Normally there are three entrances to the stage (Palmyra has five) including a grand central entrance, known as the porta regia or "royal door". The form may have been intended to resemble the facades of imperial palaces. The scaenae frons is often two and sometimes three stories in height and was central to the theatre's visual impact for this was what was seen by a Roman audience at all times.

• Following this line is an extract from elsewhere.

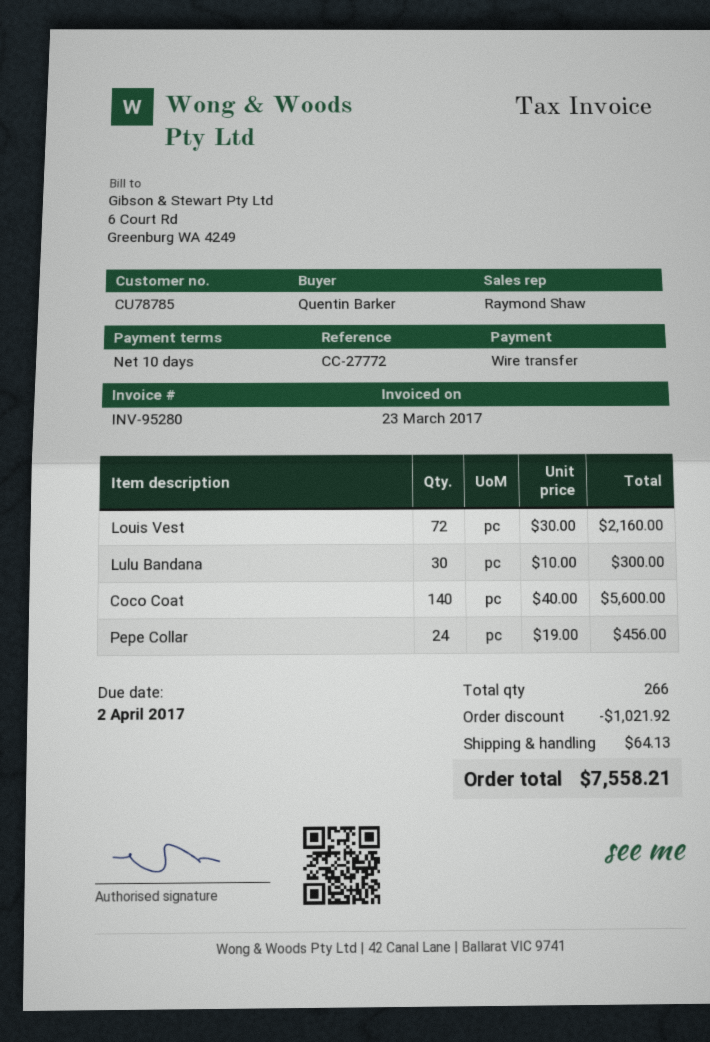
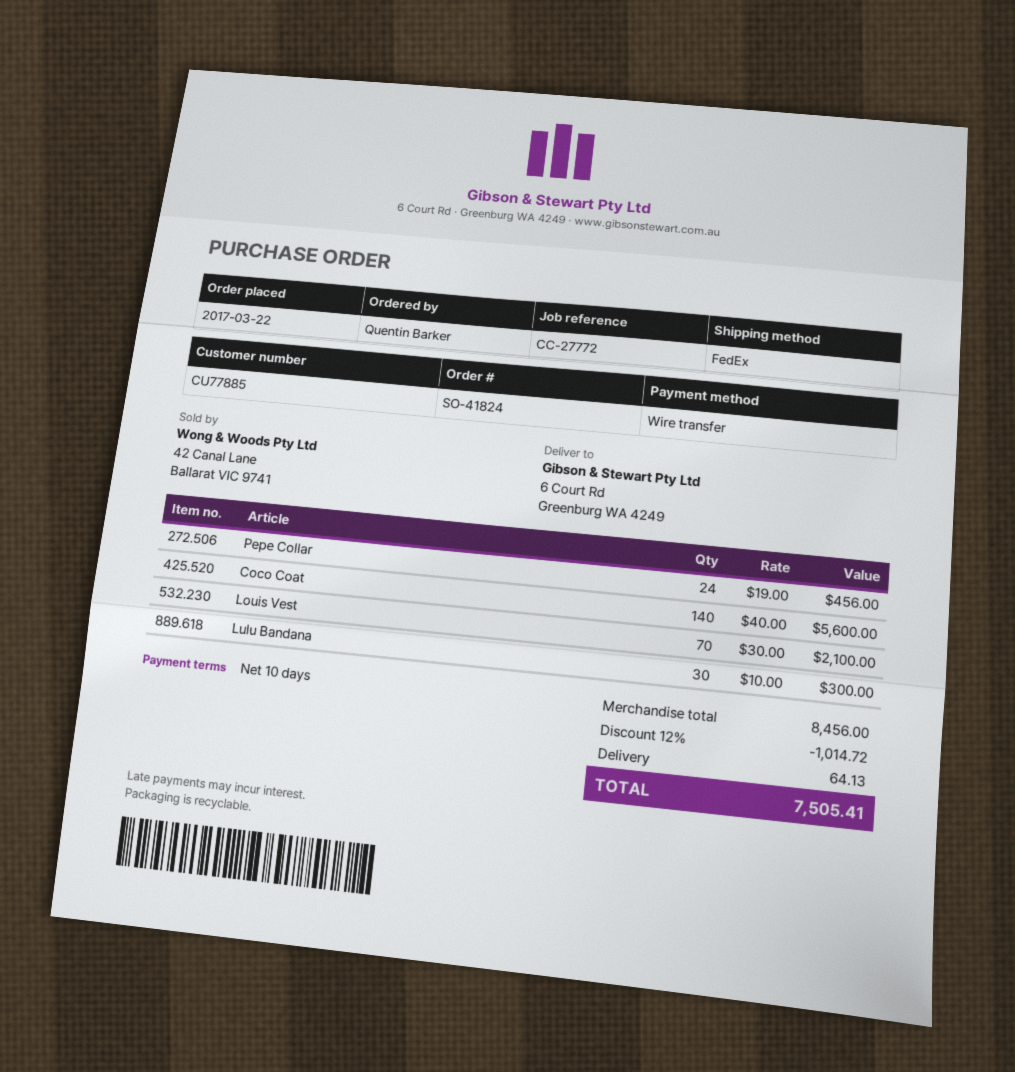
customer number: CU78785 -> CU77885
Louis Vest: 72 x 30.00 = 2160.00 -> 70 x 30.00 = 2100.00
discount: 1021.92 -> 1014.72
total: 7558.21 -> 7505.41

Tiers or balconies were supported by an exuberant display of columns, normally in the Corinthian order, often originally including many statues in niches. A siparium was stretched on the scaenae frons.

In smaller theatres it could support a permanent roof, enclosing the whole theatre, and in larger ones awnings over the whole or parts of the theatre, perhaps secured to masts rising above it, for which there is some evidence.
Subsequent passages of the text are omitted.